**Required action**.
Using the listing below, set down exactly the lines from the one that contains "row 靳津: 81 |" through the one that contains "王喜庆 | 面试成绩: 缺考 -> 77.6", with no pictures.

**Records for the task**.
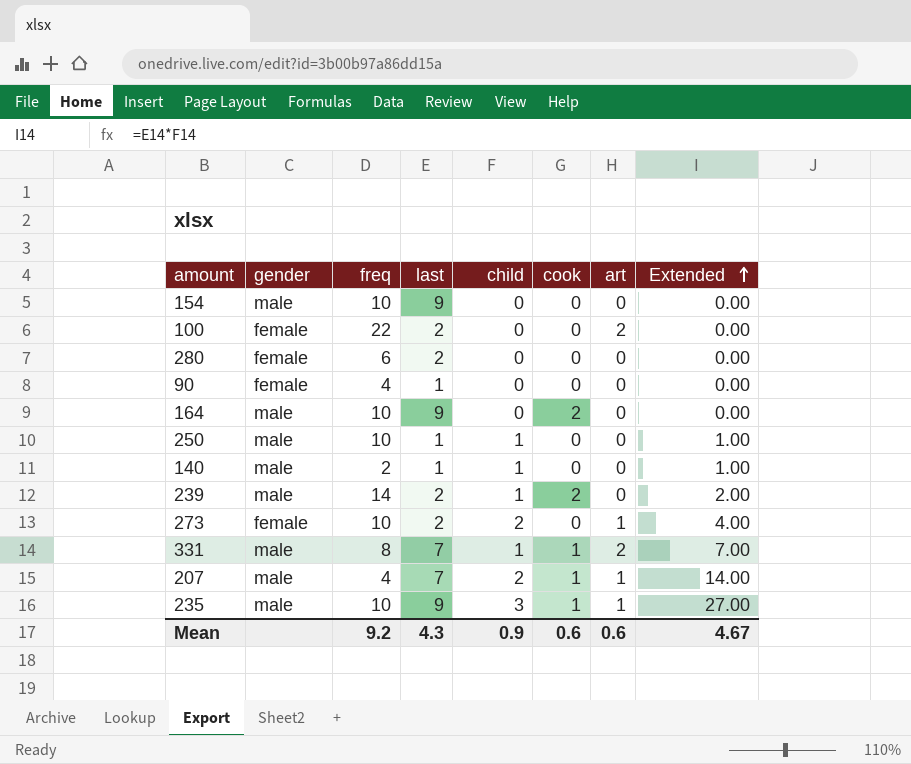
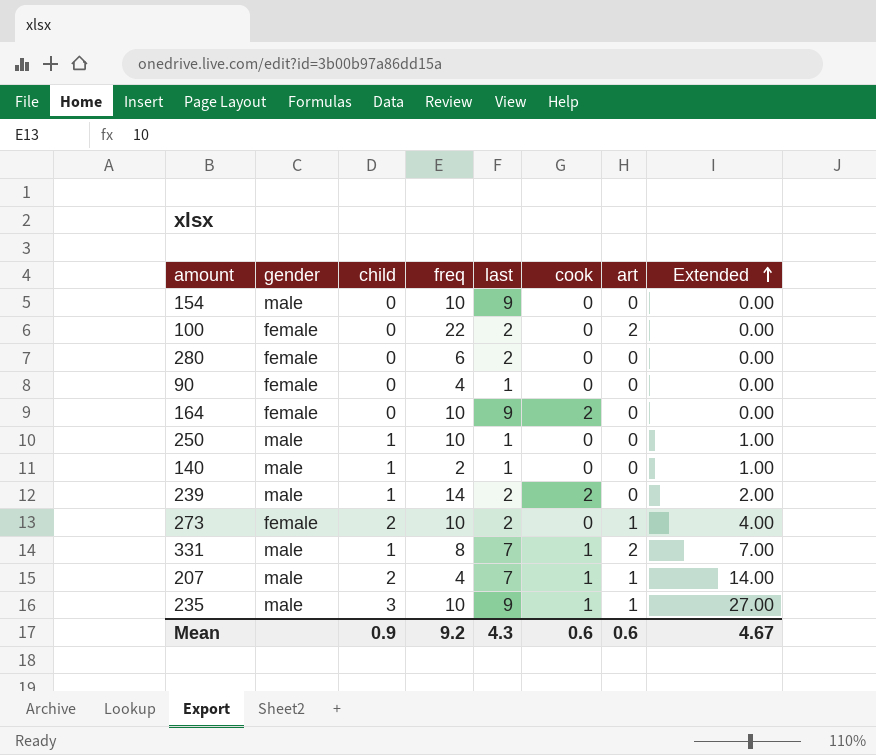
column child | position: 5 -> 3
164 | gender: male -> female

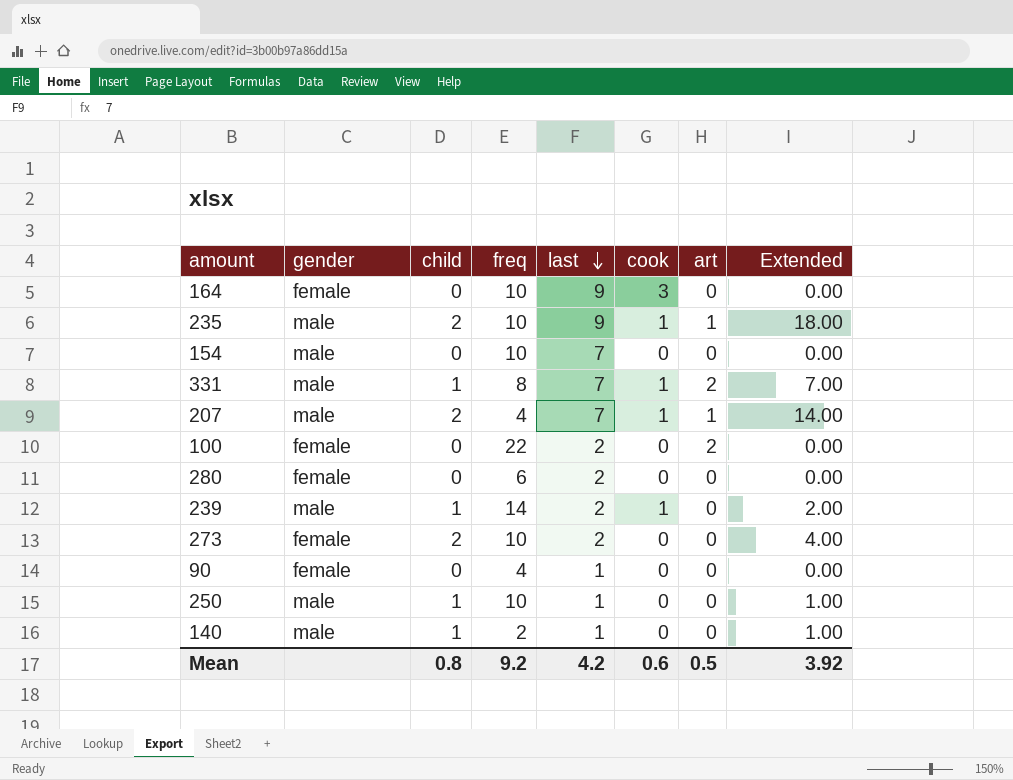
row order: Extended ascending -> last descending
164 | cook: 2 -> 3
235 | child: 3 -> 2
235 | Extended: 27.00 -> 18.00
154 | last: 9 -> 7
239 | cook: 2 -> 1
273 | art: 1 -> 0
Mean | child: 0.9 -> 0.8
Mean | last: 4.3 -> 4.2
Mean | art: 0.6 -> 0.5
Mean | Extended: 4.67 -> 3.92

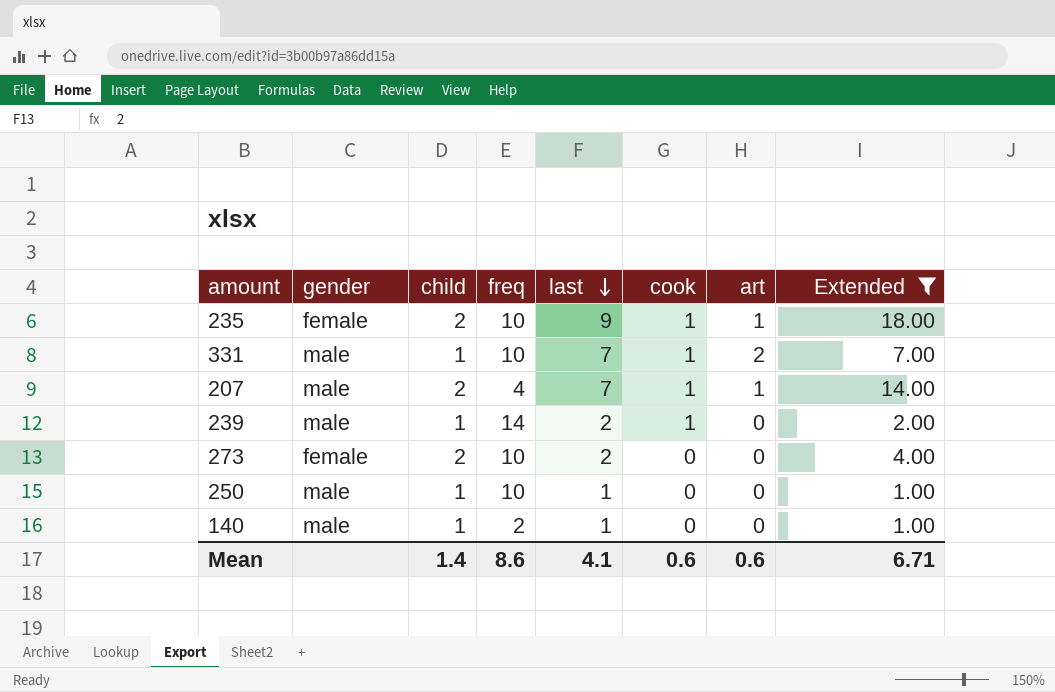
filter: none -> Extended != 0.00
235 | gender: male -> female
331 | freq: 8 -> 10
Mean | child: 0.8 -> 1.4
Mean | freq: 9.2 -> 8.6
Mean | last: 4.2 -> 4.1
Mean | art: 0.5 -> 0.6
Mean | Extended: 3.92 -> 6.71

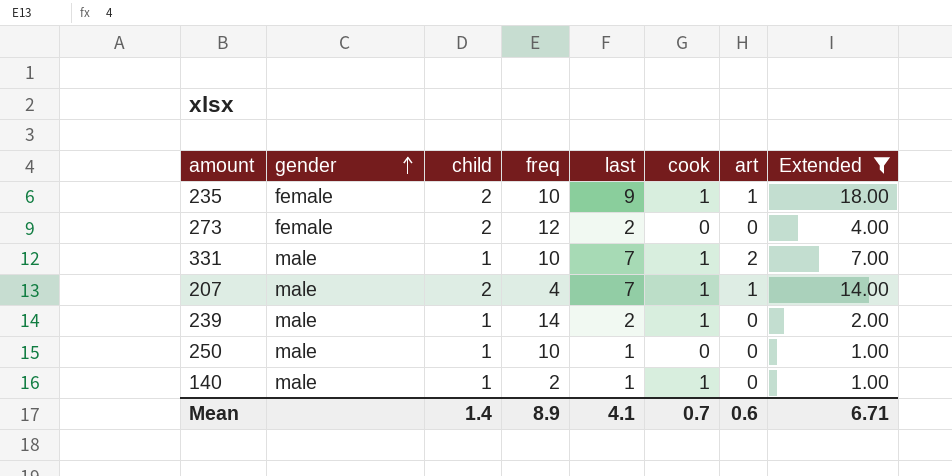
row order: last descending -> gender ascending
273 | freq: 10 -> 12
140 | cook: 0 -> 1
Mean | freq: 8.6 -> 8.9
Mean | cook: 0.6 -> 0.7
...
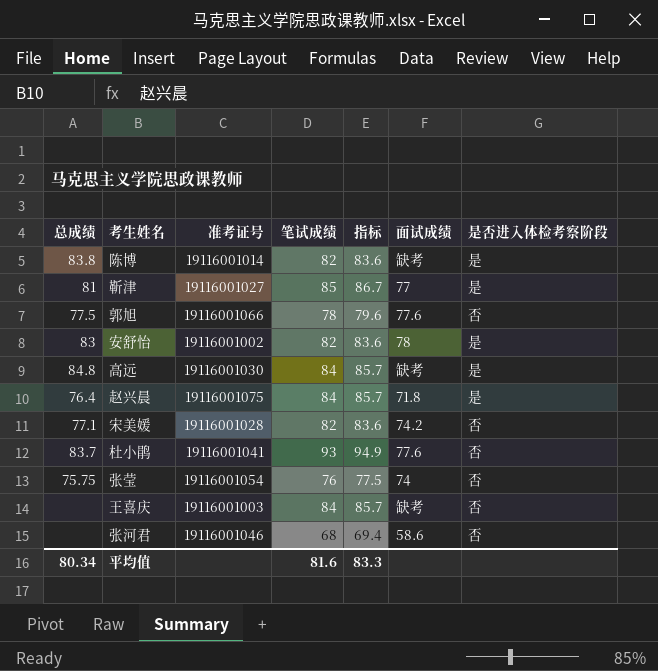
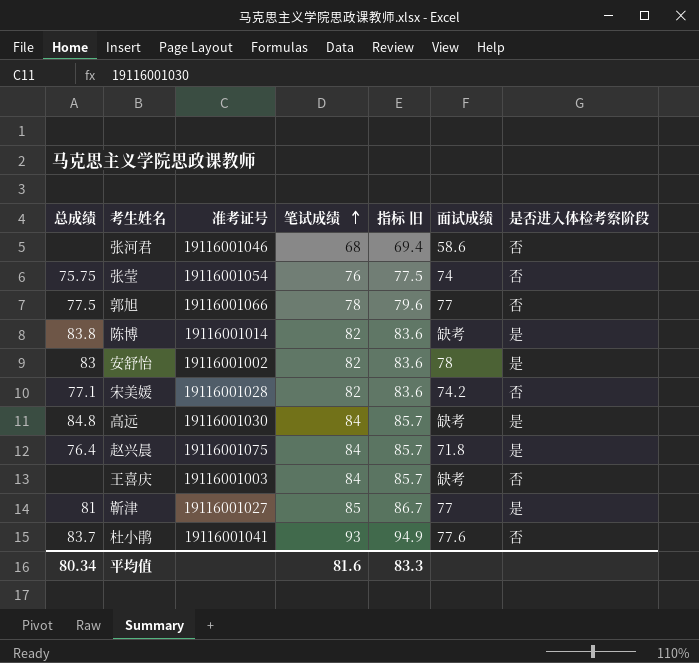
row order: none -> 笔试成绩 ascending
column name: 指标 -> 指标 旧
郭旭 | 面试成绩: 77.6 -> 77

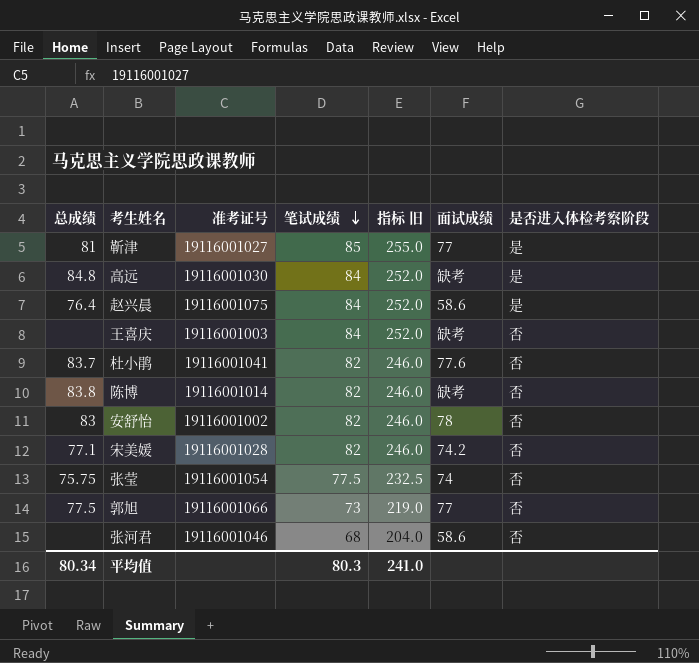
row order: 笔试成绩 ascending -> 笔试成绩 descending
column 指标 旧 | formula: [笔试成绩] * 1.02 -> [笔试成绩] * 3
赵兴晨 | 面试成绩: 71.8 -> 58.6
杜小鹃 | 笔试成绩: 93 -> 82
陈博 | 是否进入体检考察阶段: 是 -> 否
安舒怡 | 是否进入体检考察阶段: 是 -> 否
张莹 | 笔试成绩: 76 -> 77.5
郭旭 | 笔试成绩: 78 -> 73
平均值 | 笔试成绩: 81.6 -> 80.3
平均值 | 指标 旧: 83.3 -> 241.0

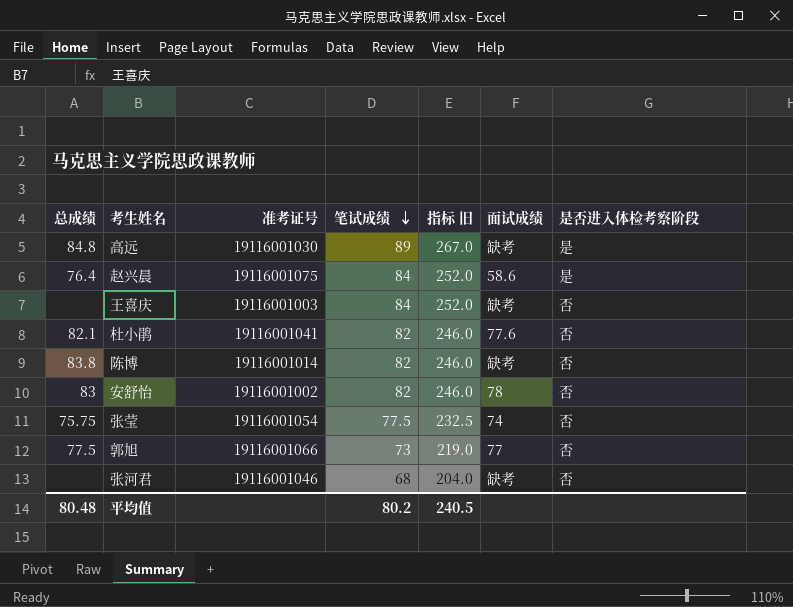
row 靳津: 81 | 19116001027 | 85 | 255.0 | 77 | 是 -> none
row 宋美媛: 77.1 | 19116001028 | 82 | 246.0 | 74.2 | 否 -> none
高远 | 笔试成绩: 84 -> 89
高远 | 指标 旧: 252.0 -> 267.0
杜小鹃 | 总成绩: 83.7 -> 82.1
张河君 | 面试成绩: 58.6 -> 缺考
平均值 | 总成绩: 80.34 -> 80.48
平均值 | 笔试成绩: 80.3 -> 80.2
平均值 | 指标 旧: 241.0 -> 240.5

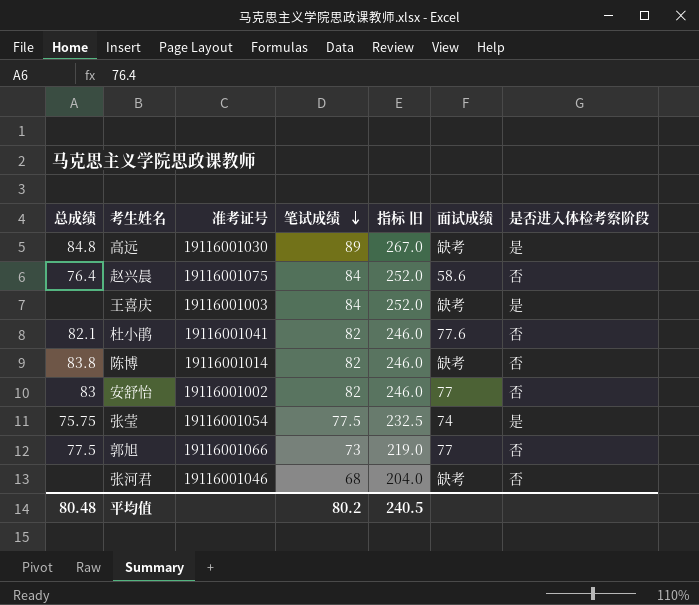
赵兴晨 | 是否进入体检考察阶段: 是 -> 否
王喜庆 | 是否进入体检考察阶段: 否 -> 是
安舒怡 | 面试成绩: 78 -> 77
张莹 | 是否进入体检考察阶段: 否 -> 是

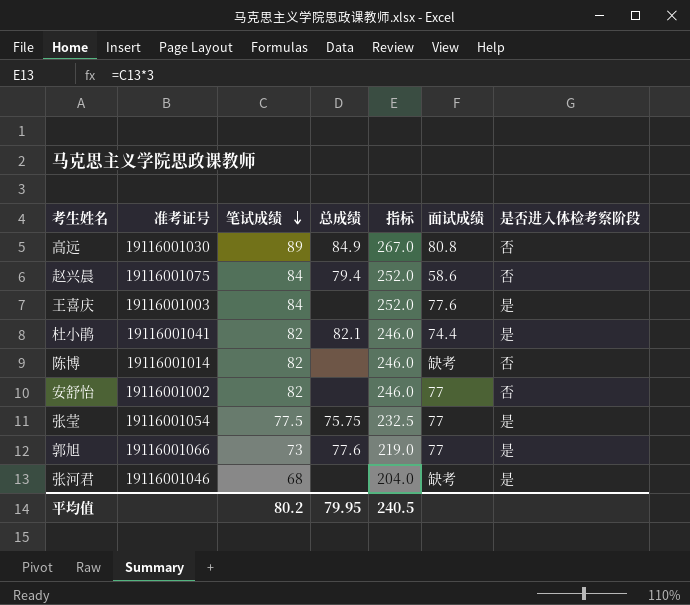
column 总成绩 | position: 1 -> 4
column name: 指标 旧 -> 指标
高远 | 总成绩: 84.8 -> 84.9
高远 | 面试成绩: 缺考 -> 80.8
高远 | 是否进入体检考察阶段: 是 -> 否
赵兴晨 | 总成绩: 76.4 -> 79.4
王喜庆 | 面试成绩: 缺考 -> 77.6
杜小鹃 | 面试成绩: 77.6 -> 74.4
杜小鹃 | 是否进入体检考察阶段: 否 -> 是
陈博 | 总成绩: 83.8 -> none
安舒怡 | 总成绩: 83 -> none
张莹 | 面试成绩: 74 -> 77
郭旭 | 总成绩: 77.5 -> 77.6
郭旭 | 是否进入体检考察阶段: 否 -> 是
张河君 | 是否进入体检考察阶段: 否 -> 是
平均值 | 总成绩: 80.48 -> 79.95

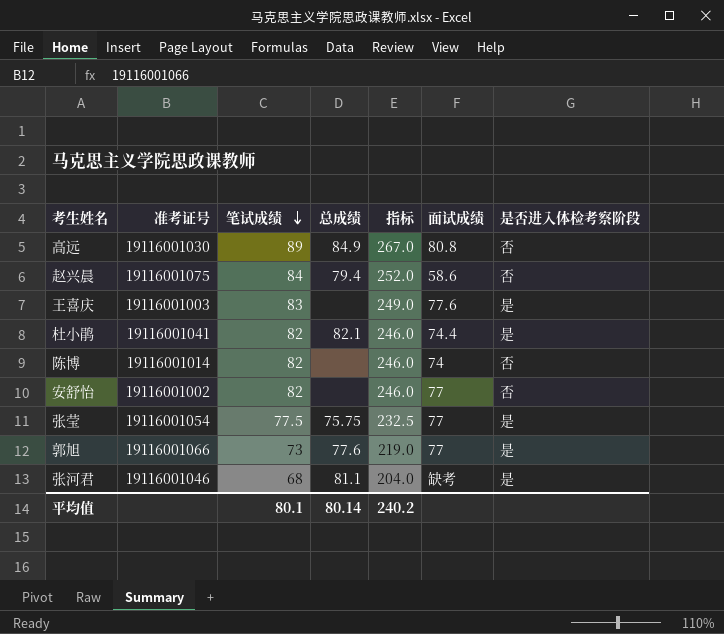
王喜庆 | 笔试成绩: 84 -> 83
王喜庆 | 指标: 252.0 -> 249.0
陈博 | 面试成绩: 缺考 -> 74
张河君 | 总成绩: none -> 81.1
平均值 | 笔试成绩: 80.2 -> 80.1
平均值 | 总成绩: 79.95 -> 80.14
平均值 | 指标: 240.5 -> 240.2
...
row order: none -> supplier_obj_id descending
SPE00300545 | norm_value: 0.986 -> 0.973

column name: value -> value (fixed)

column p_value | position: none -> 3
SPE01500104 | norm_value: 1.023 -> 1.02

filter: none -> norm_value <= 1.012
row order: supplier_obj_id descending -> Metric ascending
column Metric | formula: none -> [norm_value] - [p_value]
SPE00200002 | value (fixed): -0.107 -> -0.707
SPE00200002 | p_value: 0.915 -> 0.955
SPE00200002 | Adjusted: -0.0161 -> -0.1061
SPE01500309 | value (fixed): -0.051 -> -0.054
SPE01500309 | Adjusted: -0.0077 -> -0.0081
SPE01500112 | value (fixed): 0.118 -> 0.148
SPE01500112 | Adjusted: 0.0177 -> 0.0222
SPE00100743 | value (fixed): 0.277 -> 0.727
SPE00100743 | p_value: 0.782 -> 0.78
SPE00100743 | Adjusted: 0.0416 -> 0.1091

**Response area**.
row 靳津: 81 | 19116001027 | 85 | 255.0 | 77 | 是 -> none
row 宋美媛: 77.1 | 19116001028 | 82 | 246.0 | 74.2 | 否 -> none
高远 | 笔试成绩: 84 -> 89
高远 | 指标 旧: 252.0 -> 267.0
杜小鹃 | 总成绩: 83.7 -> 82.1
张河君 | 面试成绩: 58.6 -> 缺考
平均值 | 总成绩: 80.34 -> 80.48
平均值 | 笔试成绩: 80.3 -> 80.2
平均值 | 指标 旧: 241.0 -> 240.5

赵兴晨 | 是否进入体检考察阶段: 是 -> 否
王喜庆 | 是否进入体检考察阶段: 否 -> 是
安舒怡 | 面试成绩: 78 -> 77
张莹 | 是否进入体检考察阶段: 否 -> 是

column 总成绩 | position: 1 -> 4
column name: 指标 旧 -> 指标
高远 | 总成绩: 84.8 -> 84.9
高远 | 面试成绩: 缺考 -> 80.8
高远 | 是否进入体检考察阶段: 是 -> 否
赵兴晨 | 总成绩: 76.4 -> 79.4
王喜庆 | 面试成绩: 缺考 -> 77.6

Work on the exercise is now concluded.